Лоно её любви, лоно их детей, о которых она мечтала, было отвергнуто им. Неужели это отвержение она решила довести до конца? И еще одна смутная догадка терзала его: может быть, она была беременна?
До последнего вздоха Инна не хотела видеть Николая. Так и умерла на руках у Лиды.
Надо ли говорить, что после этого ни Сёмин, ни Иннин  муж не остались в гарнизоне? Андрей перевелся в другую часть. Николай подал в отставку.
Надо ли говорить, что семья его тоже распалась? Не развелись официально, но жили теперь в разных городах.
Жизнь рухнула. Сёмин не знал, что теперь будет делать, да и надо ли делать? Не последовать ли примеру?.. Но понимал, что если Иннин поступок был от полноты сердца, то его – от пустоты.

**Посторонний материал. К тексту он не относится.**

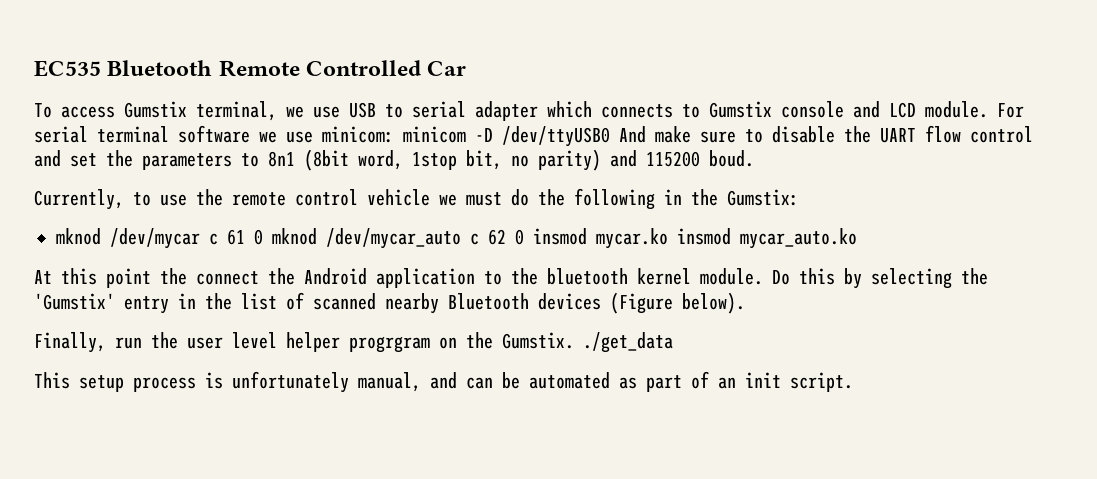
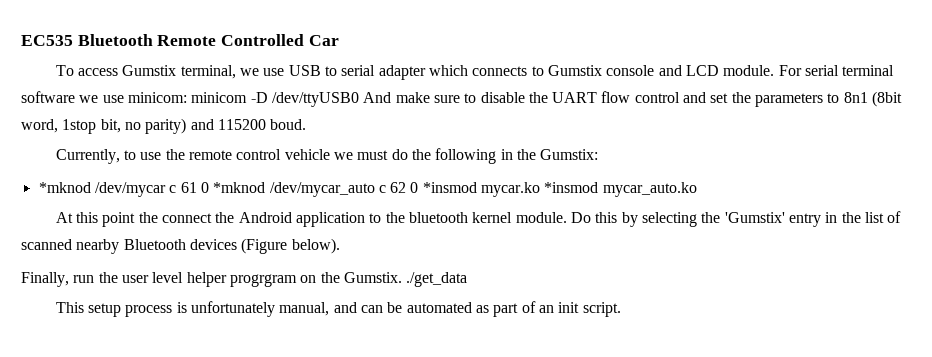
- mknod /dev/mycar c 61 0 mknod /dev/mycar_auto c 62 0 insmod mycar.ko insmod mycar_auto.ko
+ *mknod /dev/mycar c 61 0 *mknod /dev/mycar_auto c 62 0 *insmod mycar.ko *insmod mycar_auto.ko

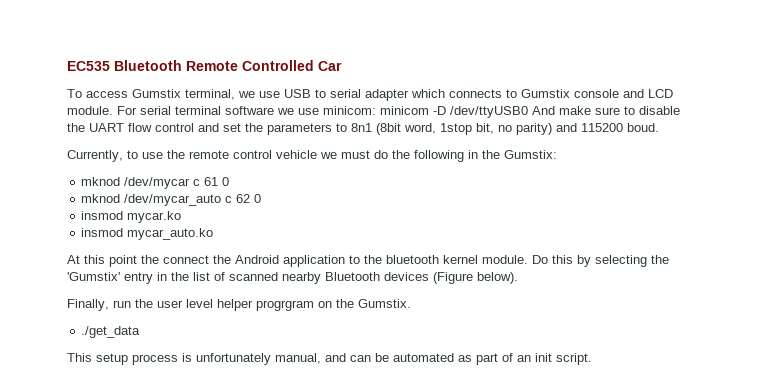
- *mknod /dev/mycar c 61 0 *mknod /dev/mycar_auto c 62 0 *insmod mycar.ko *insmod mycar_auto.ko
+ mknod /dev/mycar c 61 0
+ mknod /dev/mycar_auto c 62 0
+ insmod mycar.ko
+ insmod mycar_auto.ko
- Finally, run the user level helper progrgram on the Gumstix. ./get_data
+ Finally, run the user level helper progrgram on the Gumstix.
+ ./get_data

Он пил тяжело и беспробудно, пил, не в силах исчерпать своей боли. Сердце, казалось, не выдерживает напряжения, мозг, казалось, отказывается думать; гноящейся занозой в голове засела одна только мысль: “убийца!”
... Утро было по-осеннему хмурое. Голова раскалывалась так, что он с трудом сел. Не хотелось ничего. Только умереть.
С трудом поднявшись, прошел в кухню. Съел кусок лимона, оставшийся с вечера на столе. Кое-как оделся и вышел на улицу. Колючий ветер слегка сбил с него хмель. Поёживаясь, Николай постоял с минуту в растерянности и побрёл к остановке. Приехав на вокзал, в таком же сомнамбулическом состоянии сел в первую попавшуюся электричку, приткнулся у окна и тут же забылся тяжелым сном.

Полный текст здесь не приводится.